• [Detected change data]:
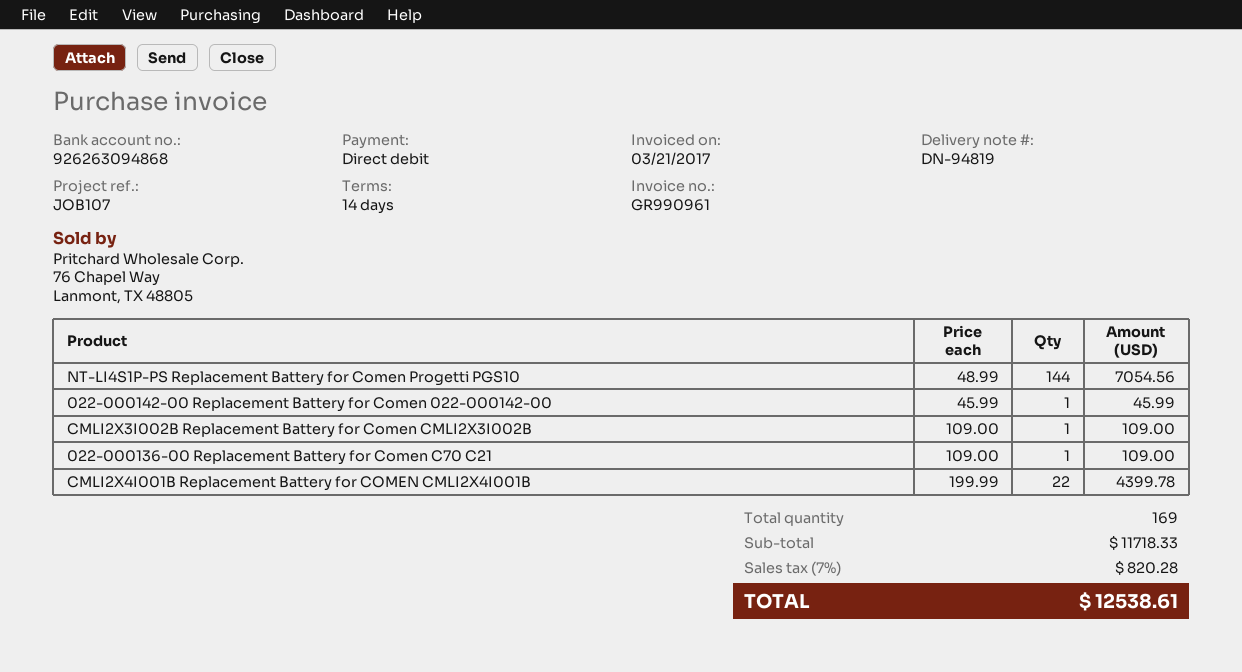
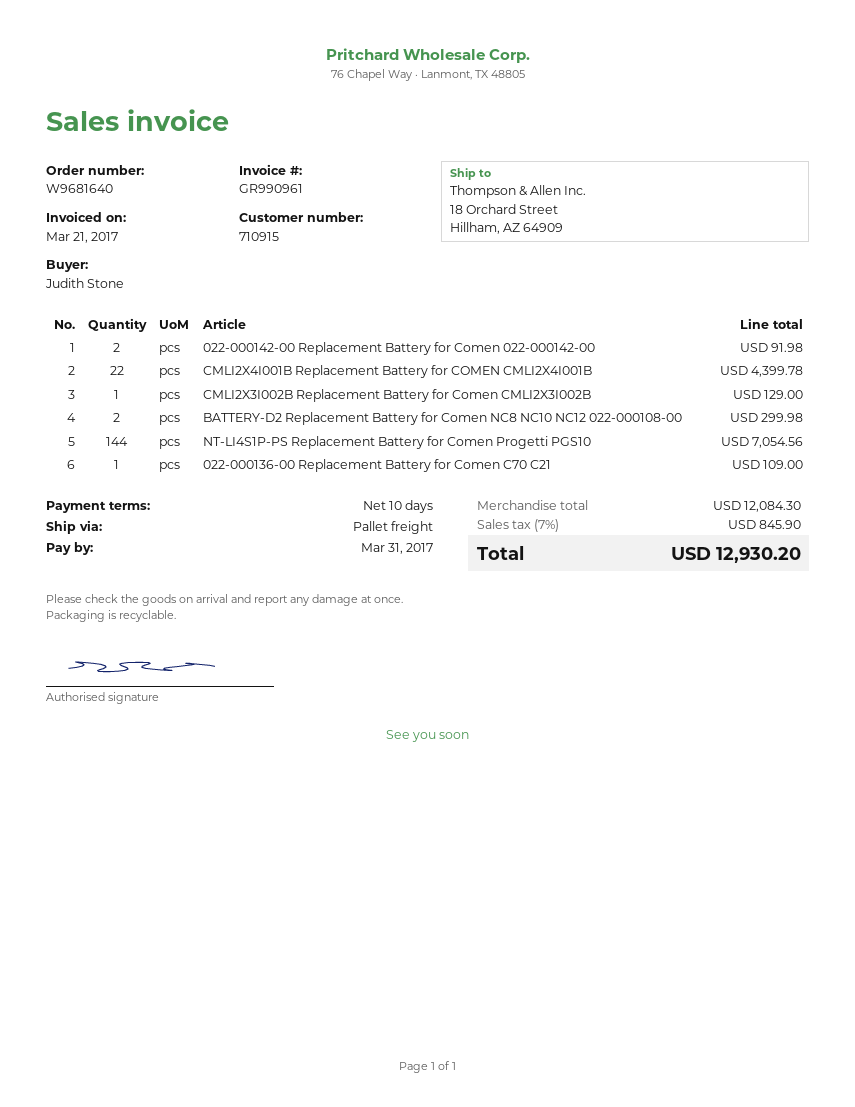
payment terms: 14 days -> 10 days
022-000142-00 Replacement Battery for Comen 022-000142-00: 1 for 45.99 -> 2 for 91.98
CMLI2X3I002B Replacement Battery for Comen CMLI2X3I002B: 1 for 109.00 -> 1 for 129.00
BATTERY-D2 Replacement Battery for Comen NC8 NC10 NC12 022-000108-00: none -> 2 for 299.98
subtotal: 11718.33 -> 12084.30
tax: 7% = 820.28 -> 7% = 845.90
total: 12538.61 -> 12930.20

• [Your instructions]:
Set down, from the entries above, exactly the lines from the one with "022-000142-00 Replacement Battery" up to and including the one with "BATTERY-D2 Replacement Battery", and no other lines.

• [Task answer]:
022-000142-00 Replacement Battery for Comen 022-000142-00: 1 for 45.99 -> 2 for 91.98
CMLI2X3I002B Replacement Battery for Comen CMLI2X3I002B: 1 for 109.00 -> 1 for 129.00
BATTERY-D2 Replacement Battery for Comen NC8 NC10 NC12 022-000108-00: none -> 2 for 299.98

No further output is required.